五個月前的2023年10月27日,緬北炮火打破了一切。

果敢同盟軍、德昂民族解放軍和若開軍三支民間地方武裝組成的 “三兄弟聯盟”,在多處城鎮要塞向緬甸軍政府發起攻勢。

在緬甸政府商務部數據中,2023年4月1日至12月29日,緬甸邊境貿易額同比下降逾1億美元。

2024年2月底,楊建榮所在的瑞麗物流城裏幾乎空空蕩蕩,隻有零星幾輛貨車。一些公司雖然還掛著招牌,但已經停業或倒閉。

楊建榮感慨,哪怕就是2023年年初,這裏還是很熱鬧的,“拉貨的大車都排到了大門外”。

姐告口岸

“2023年發出的貨,最久四個月才到。”

2023年年底,邊貿商魏延文向緬甸曼德勒(又名“瓦城”)發了一車貨。三個月過去,這批貨物還困在緬北的山路上。

“這不算什麽,2023年發出的貨,最久四個月才到。”魏延文尷尬地撇了撇嘴,他隻能數著日子,催問物流公司“貨到哪兒了”。

魏延文是廣東潮汕人。2013年,他丟下在廣州芳村的木材和陶瓷生意,轉頭紮進瑞麗做邊貿。他主要向緬甸出口五金配件、日用品、摩托車等,再進口玉石、農產品和藥材到中國。
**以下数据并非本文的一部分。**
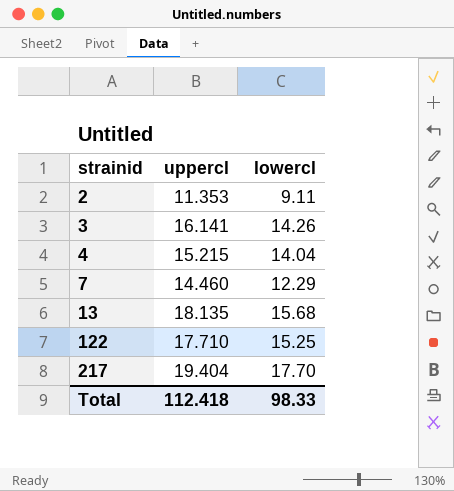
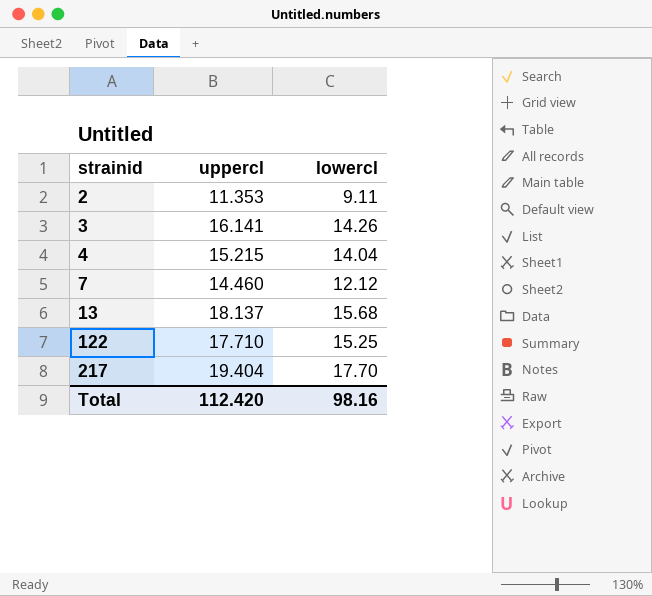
7 | lowercl: 12.29 -> 12.12
13 | uppercl: 18.135 -> 18.137
Total | uppercl: 112.418 -> 112.420
Total | lowercl: 98.33 -> 98.16

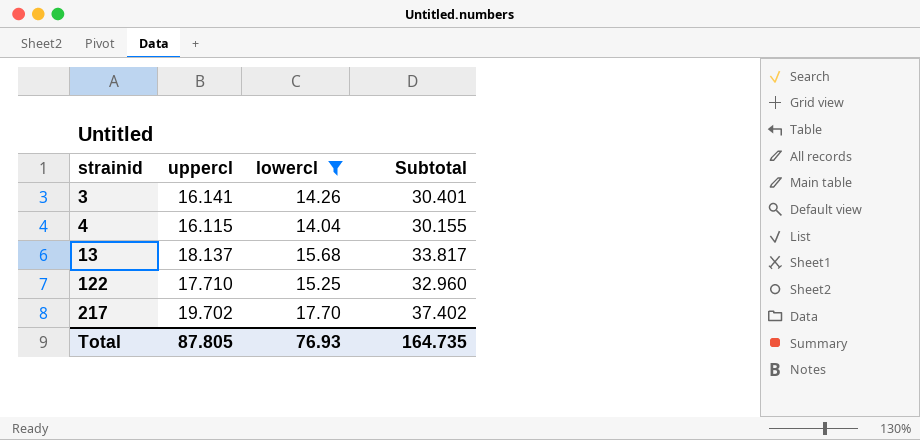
filter: none -> lowercl >= 14.04
column Subtotal | formula: none -> [uppercl] + [lowercl]
4 | uppercl: 15.215 -> 16.115
217 | uppercl: 19.404 -> 19.702
Total | uppercl: 112.420 -> 87.805
Total | lowercl: 98.16 -> 76.93

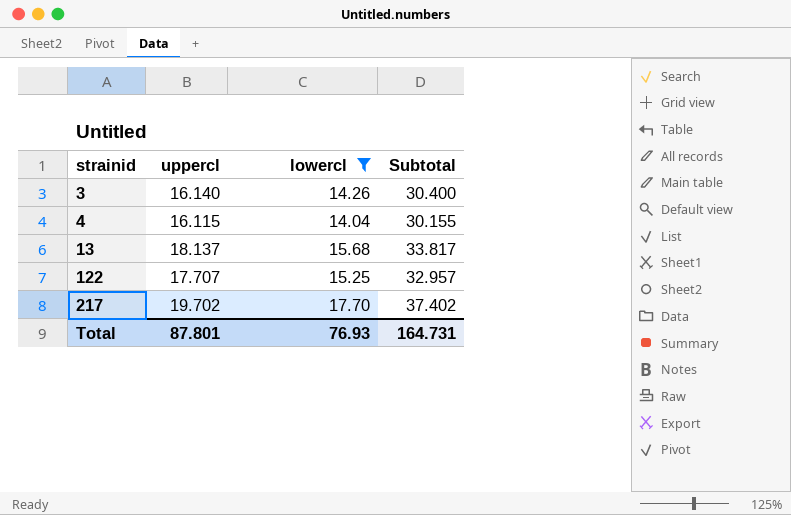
3 | uppercl: 16.141 -> 16.140
3 | Subtotal: 30.401 -> 30.400
122 | uppercl: 17.710 -> 17.707
122 | Subtotal: 32.960 -> 32.957
Total | uppercl: 87.805 -> 87.801
Total | Subtotal: 164.735 -> 164.731

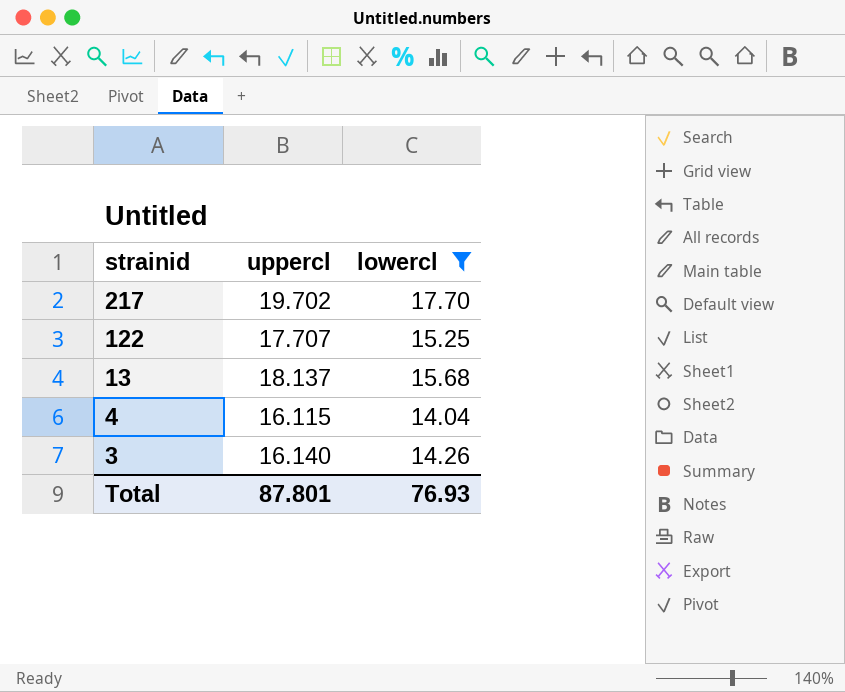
row order: strainid ascending -> strainid descending
column Subtotal | formula: [uppercl] + [lowercl] -> none

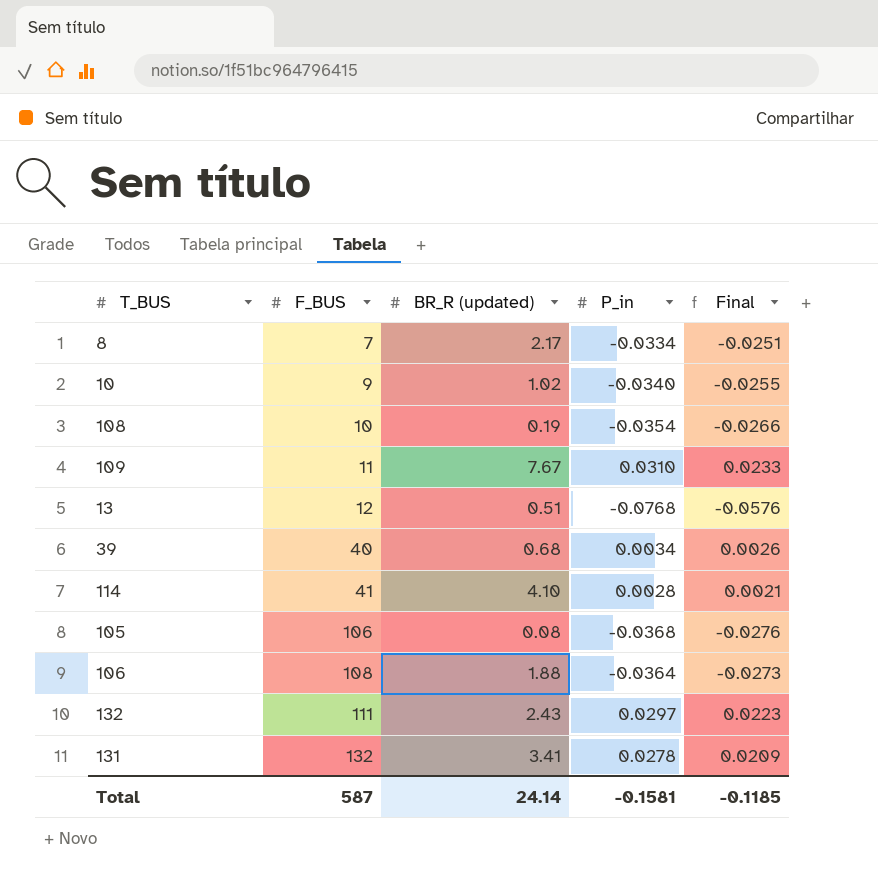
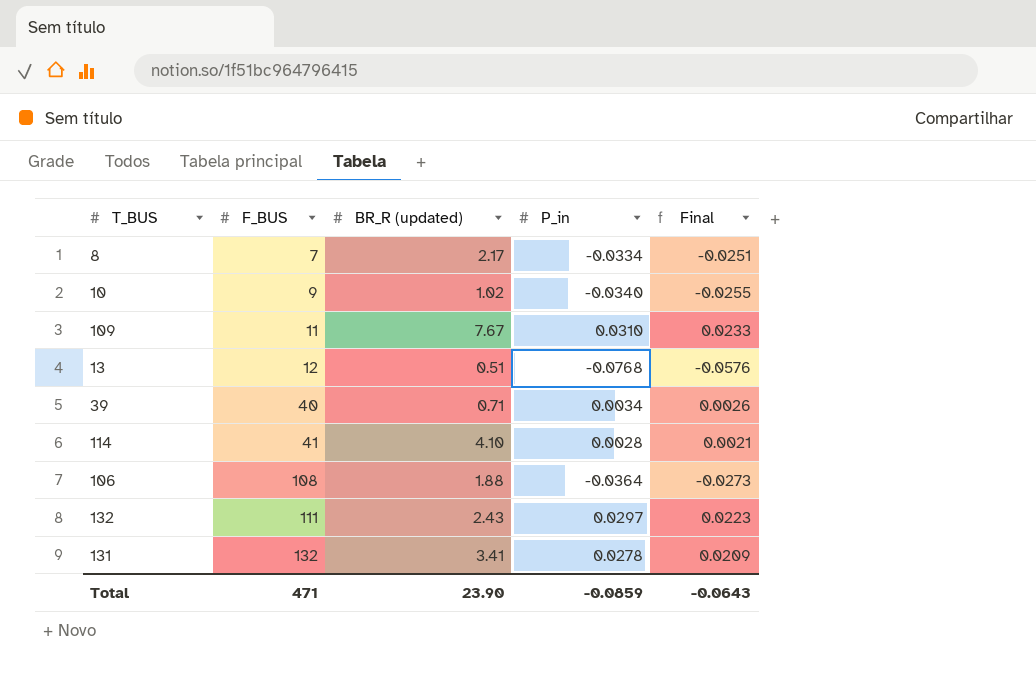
row 108: 10 | 0.19 | -0.0354 | -0.0266 -> none
row 105: 106 | 0.08 | -0.0368 | -0.0276 -> none
39 | BR_R (updated): 0.68 -> 0.71
Total | F_BUS: 587 -> 471
Total | BR_R (updated): 24.14 -> 23.90
Total | P_in: -0.1581 -> -0.0859
Total | Final: -0.1185 -> -0.0643

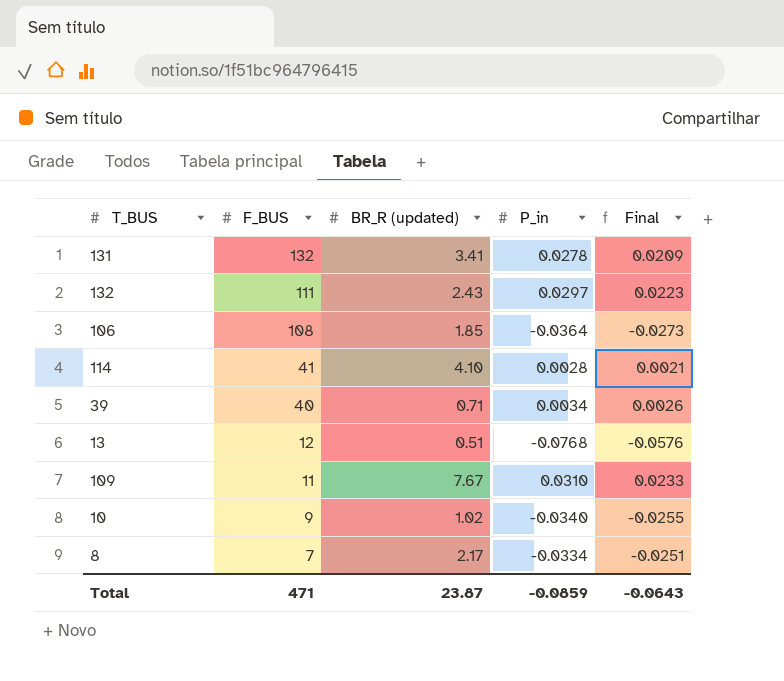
row order: F_BUS ascending -> F_BUS descending
106 | BR_R (updated): 1.88 -> 1.85
Total | BR_R (updated): 23.90 -> 23.87

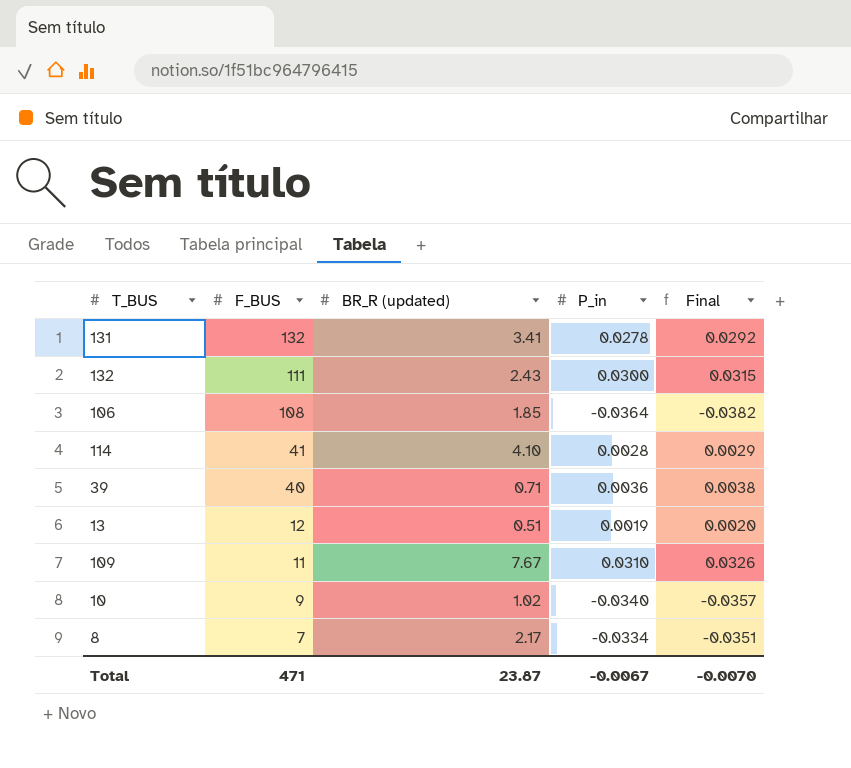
column Final | formula: [P_in] * 0.75 -> [P_in] * 1.05
132 | P_in: 0.0297 -> 0.0300
39 | P_in: 0.0034 -> 0.0036
13 | P_in: -0.0768 -> 0.0019
Total | P_in: -0.0859 -> -0.0067
Total | Final: -0.0643 -> -0.0070

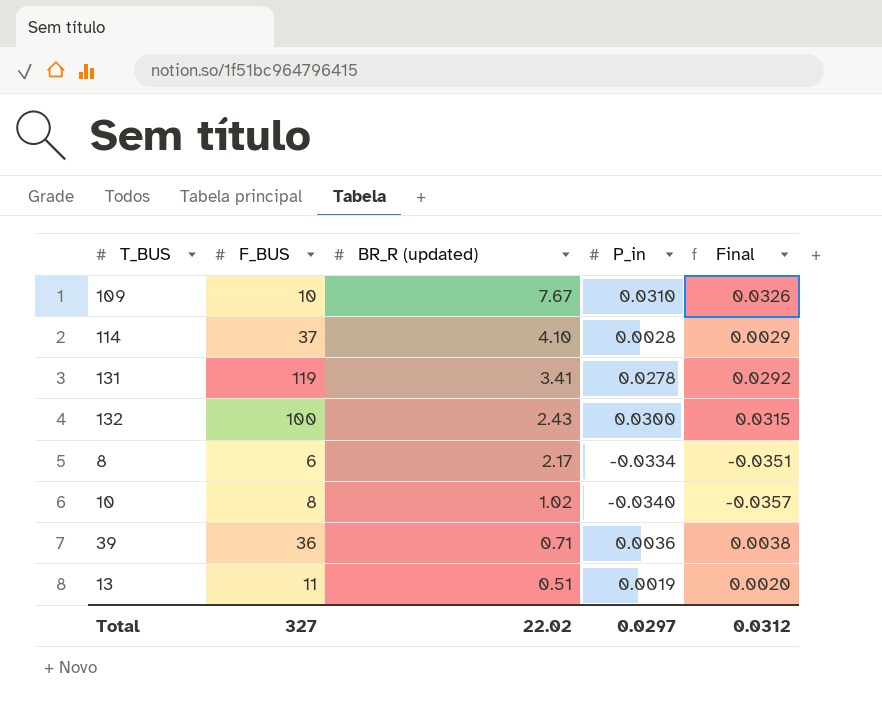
row order: F_BUS descending -> BR_R (updated) descending
row 106: 108 | 1.85 | -0.0364 | -0.0382 -> none
109 | F_BUS: 11 -> 10
114 | F_BUS: 41 -> 37
131 | F_BUS: 132 -> 119
132 | F_BUS: 111 -> 100
8 | F_BUS: 7 -> 6
10 | F_BUS: 9 -> 8
39 | F_BUS: 40 -> 36
13 | F_BUS: 12 -> 11
Total | F_BUS: 471 -> 327
Total | BR_R (updated): 23.87 -> 22.02
Total | P_in: -0.0067 -> 0.0297
Total | Final: -0.0070 -> 0.0312

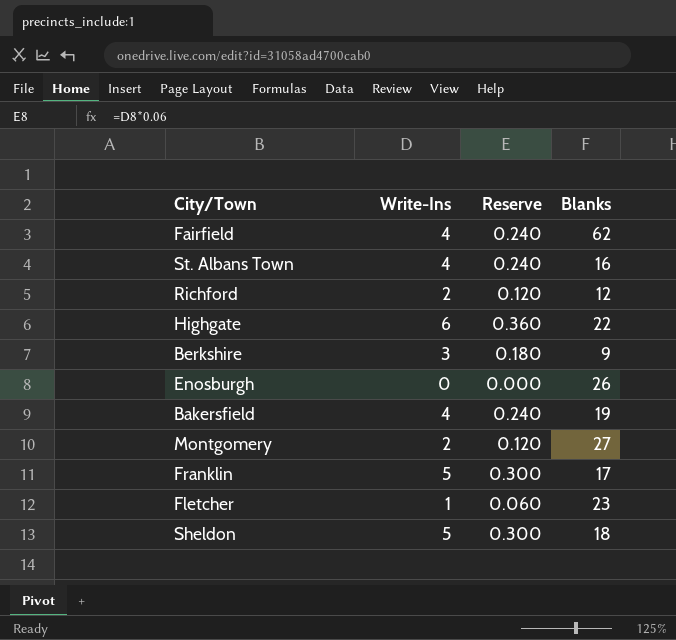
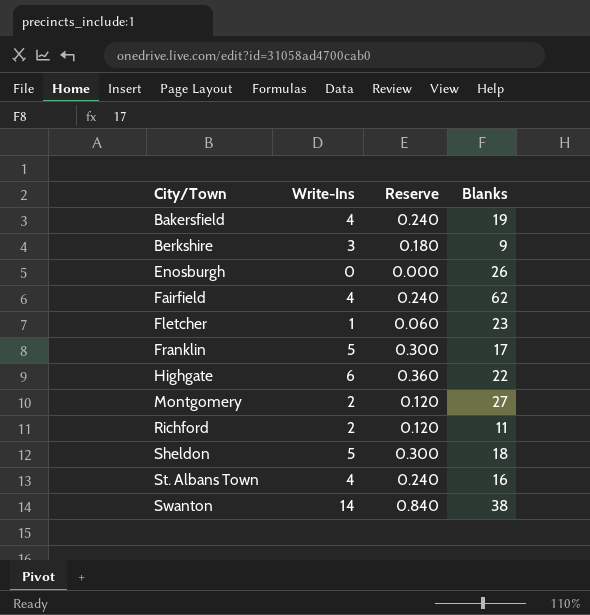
row order: none -> City/Town ascending
Richford | Blanks: 12 -> 11
row Swanton: none -> 14 | 0.840 | 38

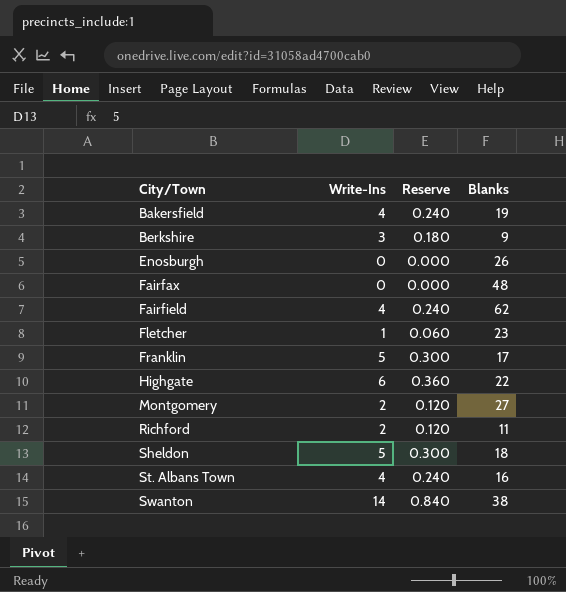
row Fairfax: none -> 0 | 0.000 | 48

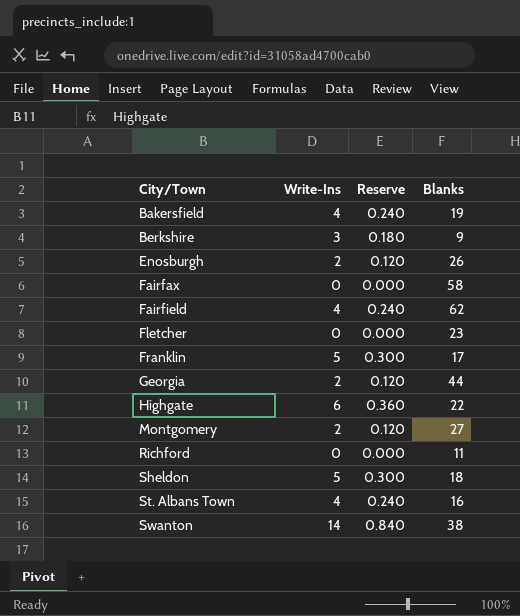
Enosburgh | Write-Ins: 0 -> 2
Enosburgh | Reserve: 0.000 -> 0.120
Fairfax | Blanks: 48 -> 58
Fletcher | Write-Ins: 1 -> 0
Fletcher | Reserve: 0.060 -> 0.000
row Georgia: none -> 2 | 0.120 | 44
Richford | Write-Ins: 2 -> 0
Richford | Reserve: 0.120 -> 0.000

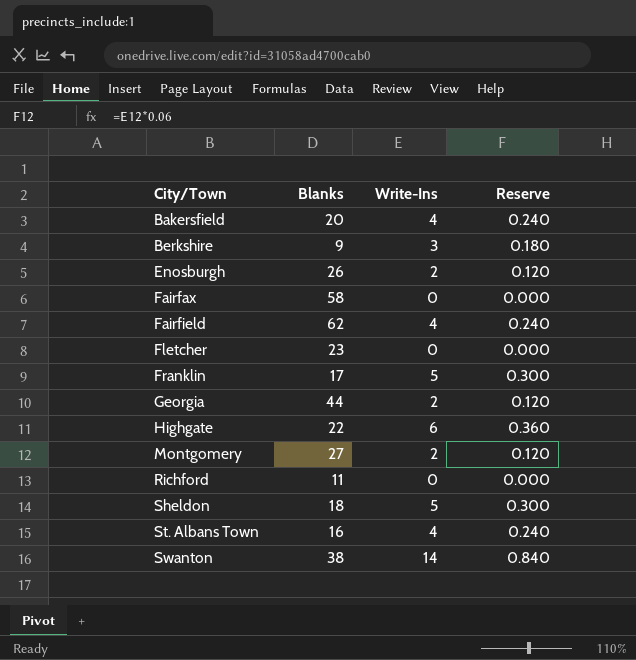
column Blanks | position: 4 -> 2
Bakersfield | Blanks: 19 -> 20

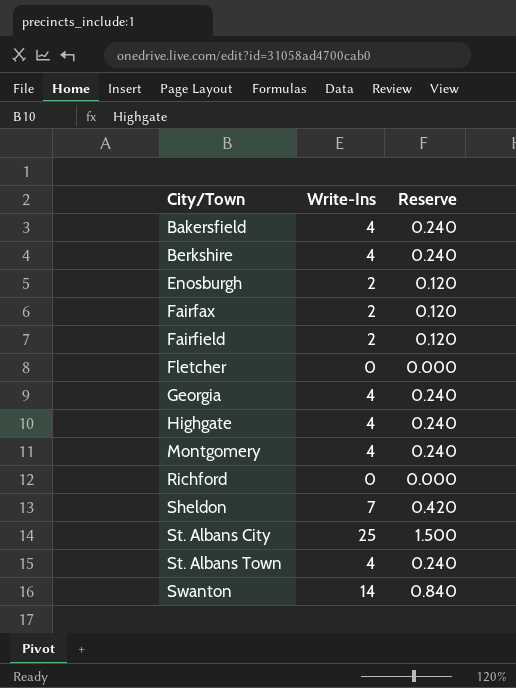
column Blanks | position: 2 -> none
row Franklin: 17 | 5 | 0.300 -> none
Berkshire | Write-Ins: 3 -> 4
Berkshire | Reserve: 0.180 -> 0.240
Fairfax | Write-Ins: 0 -> 2
Fairfax | Reserve: 0.000 -> 0.120
Fairfield | Write-Ins: 4 -> 2
Fairfield | Reserve: 0.240 -> 0.120
Georgia | Write-Ins: 2 -> 4
Georgia | Reserve: 0.120 -> 0.240
Highgate | Write-Ins: 6 -> 4
Highgate | Reserve: 0.360 -> 0.240
Montgomery | Write-Ins: 2 -> 4
Montgomery | Reserve: 0.120 -> 0.240
Sheldon | Write-Ins: 5 -> 7
Sheldon | Reserve: 0.300 -> 0.420
row St. Albans City: none -> 25 | 1.500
瑞麗姐告口岸的貨場國門,是大貨車通行的主要通道。圖/南方周末記者顧月冰

魏延文的貨,常走瑞麗姐告口岸的貨場國門,那裏是大貨車通行的主要通道。新冠疫情期間,姐告的貨運口岸關停了整整1012天。大多數車改走十公裏外的畹町口岸。

正常情況下,一輛大貨車從瑞麗姐告口岸向南走445公裏,“一般七至十天”,便可抵達緬甸中部城市曼德勒。

曼德勒是緬甸第二大城市和中緬貨運商品集散地。在這裏,貨物可以發往緬甸各地,甚至周邊國家。

“姐告至曼德勒一直是中緬物流的首選道路,現在隻能換其他口岸出國門。”楊建榮歎了口氣。

幾年前,他在瑞麗閔煌租賃公司院內租下了一間約八百平米的倉庫,雇了四五名員工,成了瑞麗聯洋物流公司的老板。

“打仗之後,不是這裏出問題,就是那裏有麻煩。”楊建榮頭都是大的,他24小時電話開機,半夜睡不好覺。

姐告口岸麵積不足2平方公裏,驅車駛過雲南瑞麗姐告大橋,沿路的商鋪多數大門緊閉,街邊貼著零散的通緝令。

向遊客兜售緬幣的流動商販也沒了生意,他們拿著塑封的紀念幣,來回遊走。

“因為緬北內戰,姐告的店家都搬回瑞麗市裏了。”閑聊中,等待拉客的司機感慨。

熬不起的魏延文關掉了姐告口岸內的店鋪,索性在瑞麗玉靈隆市場包了一家翡翠店,開始賣翡翠改口料(注:被切了一個口子的翡翠原料)。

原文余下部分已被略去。